WORK ORDER
Locate every line in the records below that contains the word "spacing", and copy each one.

MATERIAL FOR THIS TASK
»»
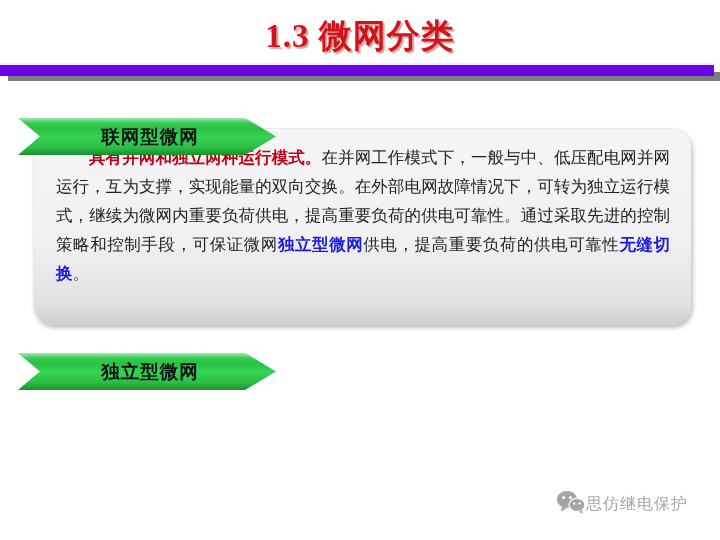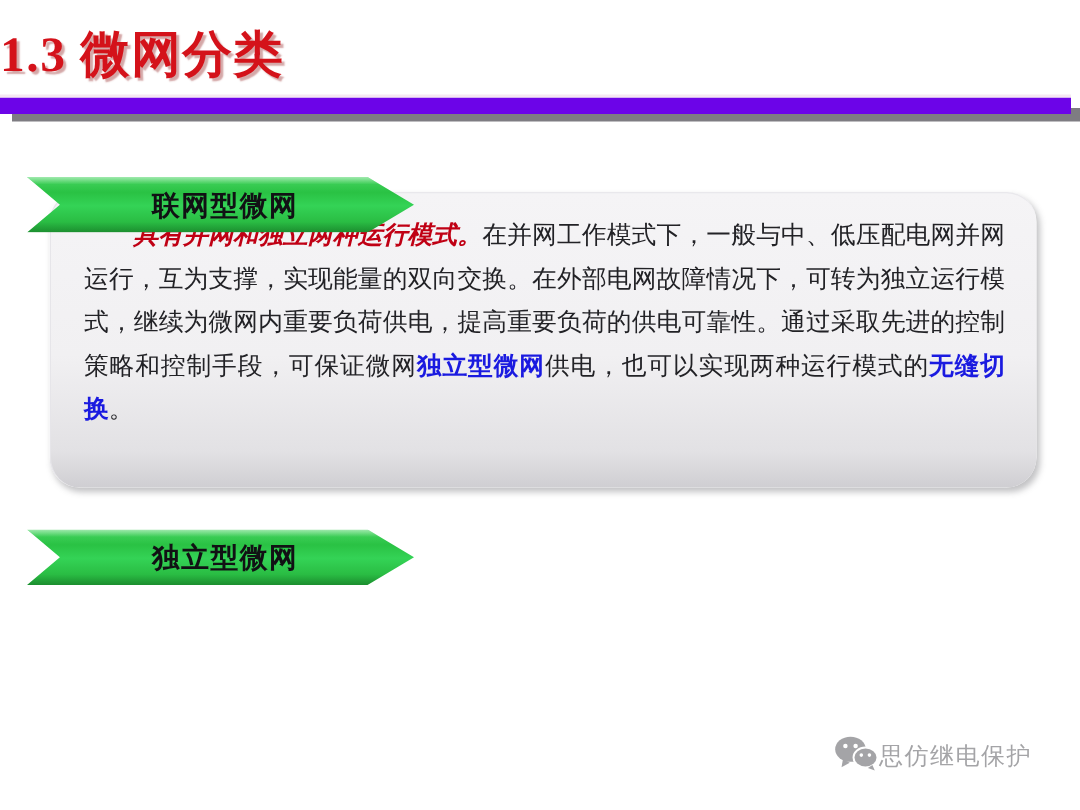--- a/index.html
+++ b/index.html
@@ -23,20 +23,21 @@
     height: 540px;
     background: #ffffff;
   }
 
   
   .title {
     position: absolute;
     left: 0;
     top: 14px;
     width: 720px;
+    text-align: center;
     font-family: "Liberation Serif", "DejaVu Serif", serif;
     font-size: 33px;
     font-weight: bold;
     color: #d4121a;
     letter-spacing: 1px;
     text-shadow: 2px 2px 1px rgba(160,60,60,0.45);
     white-space: nowrap;
   }
 
   
@@ -103,21 +104,20 @@
     line-height: 29px;
     color: #222226;
     text-align: justify;
     text-justify: inter-character;
     text-indent: 33px;
     letter-spacing: 0px;
   }
   .hl-red {
     color: #c00014;
     font-weight: bold;
-    font-style: italic;
   }
   .hl-blue {
     color: #1a1ae0;
     font-weight: bold;
   }
 
   
   .banner {
     position: absolute;
     width: 258px;
@@ -176,21 +176,21 @@
 
   <div class="title">1.3 微网分类</div>
 
   <div class="divider-wrap">
     <div class="divider-shadow"></div>
     <div class="divider-bar"></div>
     <div class="divider-hairline"></div>
   </div>
 
   <div class="panel" id="panel-grid">
-    <div class="panel-text"><span class="hl-red">具有并网和独立两种运行模式。</span><span>在并网工作模式下，一般与中、低压配电网并网运行，互为支撑，实现能量的双向交换。在外部电网故障情况下，可转为独立运行模式，继续为微网内重要负荷供电，提高重要负荷的供电可靠性。通过采取先进的控制策略和控制手段，可保证微网</span><span class="hl-blue">独立型微网</span><span>供电，也可以实现两种运行模式的</span><span class="hl-blue">无缝切换</span><span>。</span></div>
+    <div class="panel-text"><span class="hl-red">具有并网和独立两种运行模式。</span><span>在并网工作模式下，一般与中、低压配电网并网运行，互为支撑，实现能量的双向交换。在外部电网故障情况下，可转为独立运行模式，继续为微网内重要负荷供电，提高重要负荷的供电可靠性。通过采取先进的控制策略和控制手段，可保证微网</span><span class="hl-blue">独立型微网</span><span>供电，提高重要负荷的供电可靠性</span><span class="hl-blue">无缝切换</span><span>。</span></div>
   </div>
   <div class="banner" id="banner-grid">
     <div class="banner-inner"></div>
     <div class="banner-label">联网型微网</div>
   </div>
 
   <div class="banner" id="banner-island">
     <div class="banner-inner"></div>
     <div class="banner-label">独立型微网</div>
   </div>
««
SOLUTION FOR THIS PROBLEM
     letter-spacing: 1px;
     letter-spacing: 0px;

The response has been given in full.